- **Task goal**
Write out an exact copy of the line with "shipping: 50.00 -> 0.00" and of each line after it, through the end of the records below.

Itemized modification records
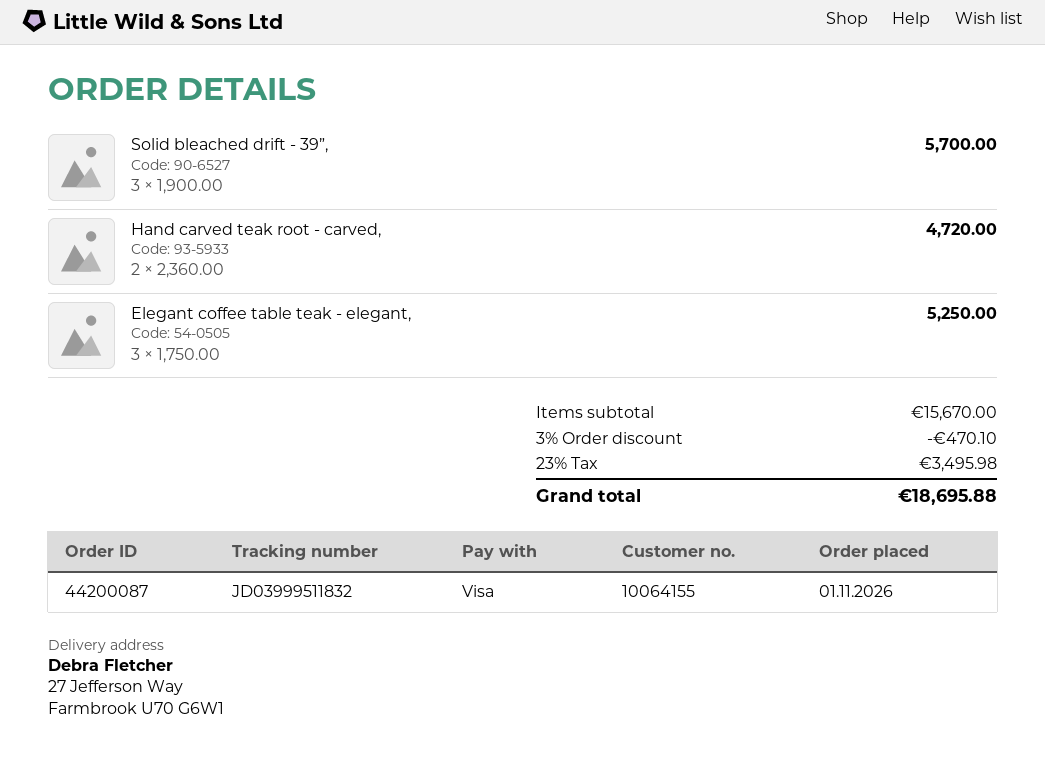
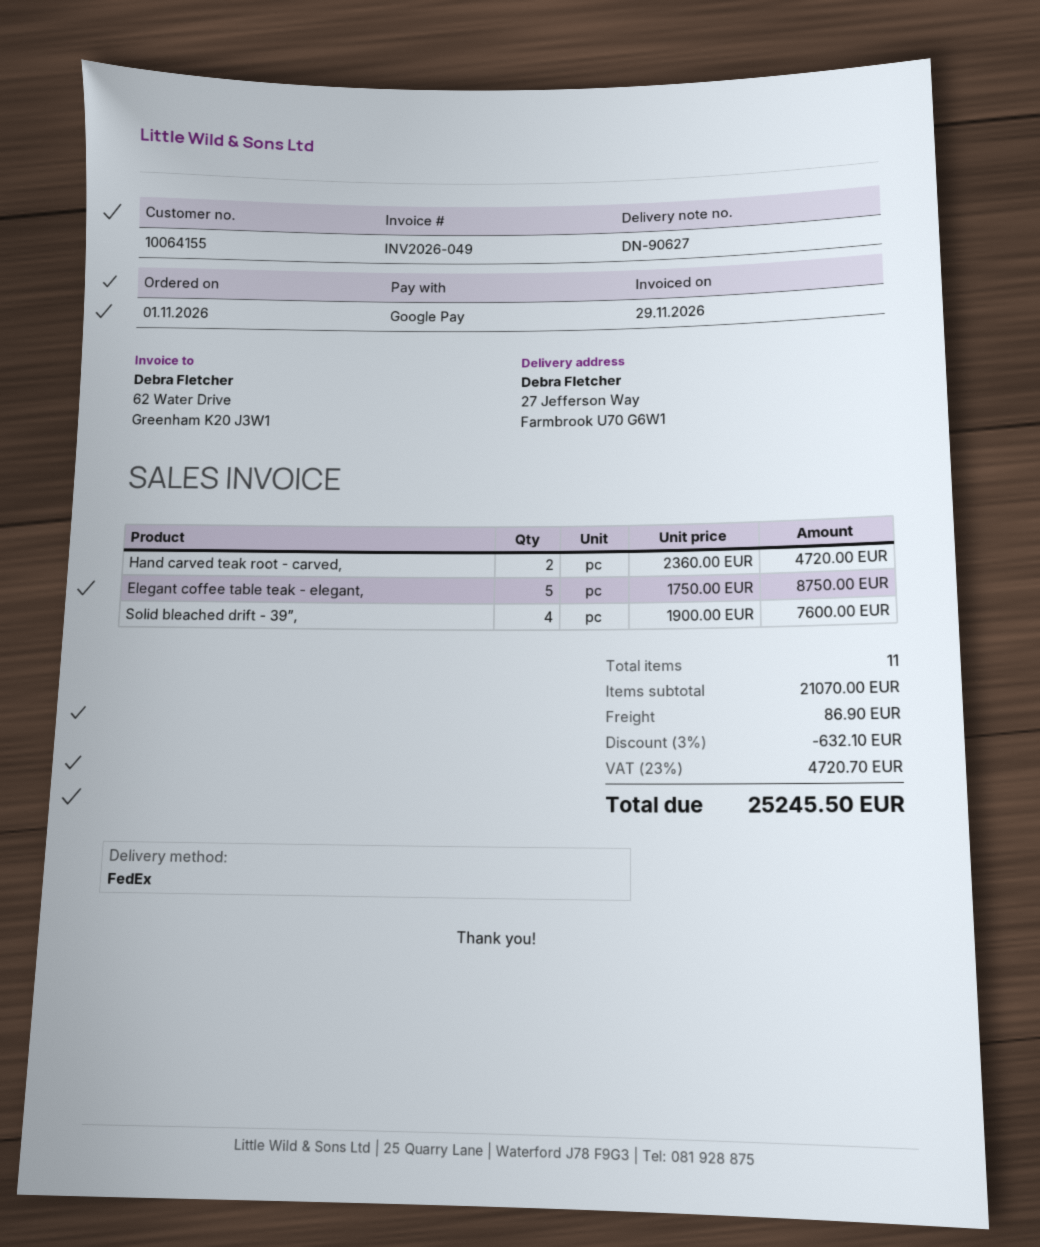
payment method: Visa -> Google Pay
Solid bleached drift - 39”,: 3 x 1900.00 = 5700.00 -> 4 x 1900.00 = 7600.00
Elegant coffee table teak - elegant,: 3 x 1750.00 = 5250.00 -> 5 x 1750.00 = 8750.00
subtotal: 15670.00 -> 21070.00
discount: 3% = 470.10 -> 3% = 632.10
shipping: none -> 86.90
tax: 23% = 3495.98 -> 23% = 4720.70
total: 18695.88 -> 25245.50

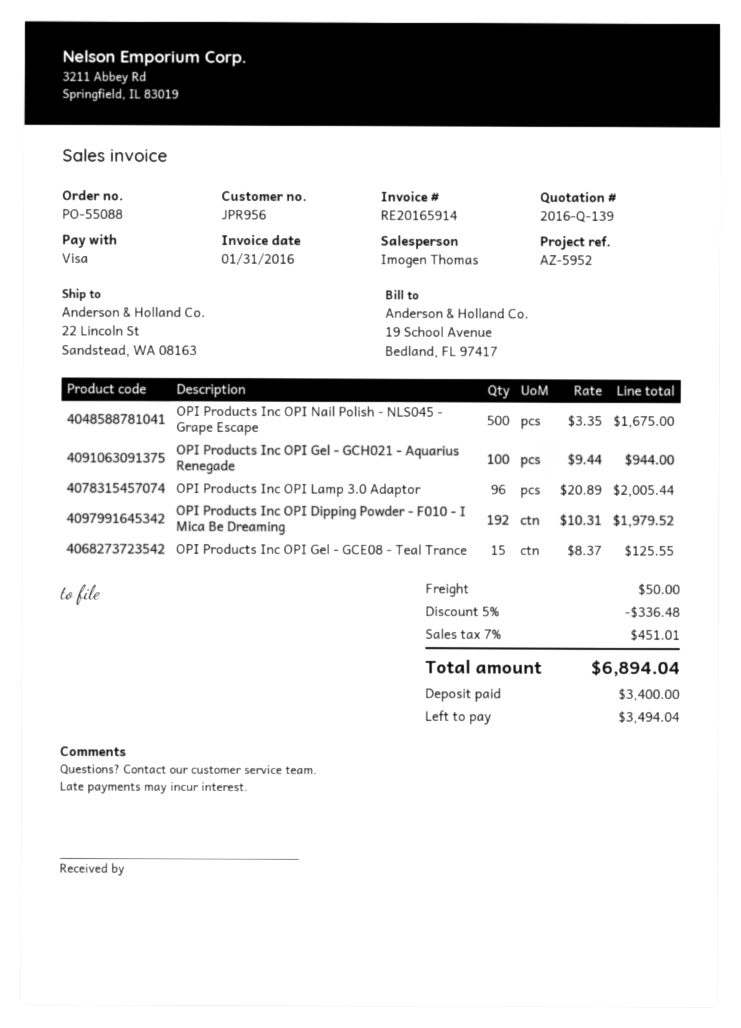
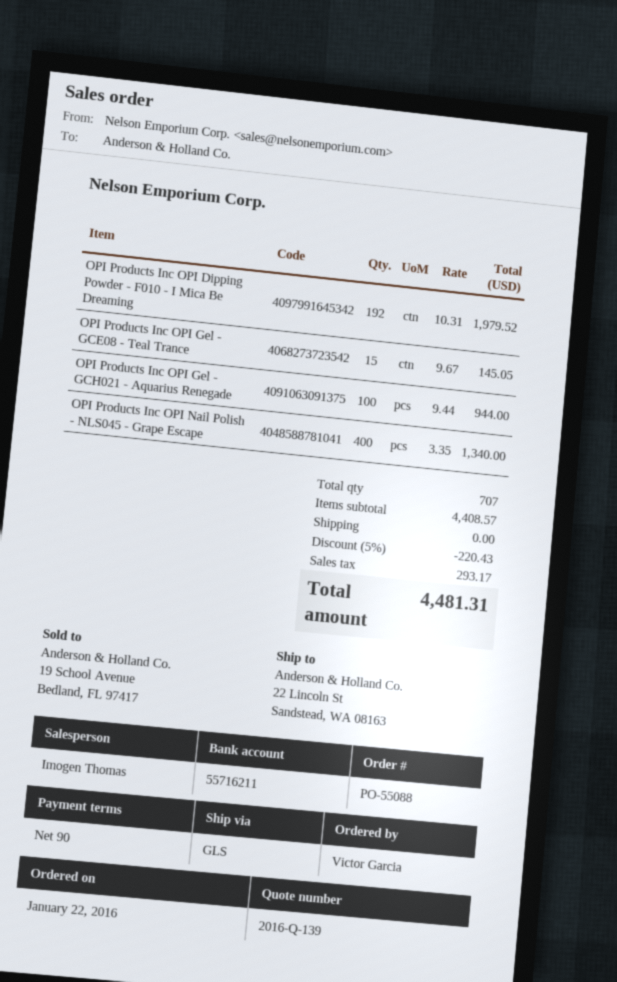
OPI Products Inc OPI Nail Polish - NLS045 - Grape Escape: 500 x 3.35 = 1675.00 -> 400 x 3.35 = 1340.00
OPI Products Inc OPI Lamp 3.0 Adaptor: 96 x 20.89 = 2005.44 -> none
OPI Products Inc OPI Gel - GCE08 - Teal Trance: 15 x 8.37 = 125.55 -> 15 x 9.67 = 145.05
discount: 5% = 336.48 -> 5% = 220.43
shipping: 50.00 -> 0.00
tax: 451.01 -> 293.17
total: 6894.04 -> 4481.31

- **Output below**
shipping: 50.00 -> 0.00
tax: 451.01 -> 293.17
total: 6894.04 -> 4481.31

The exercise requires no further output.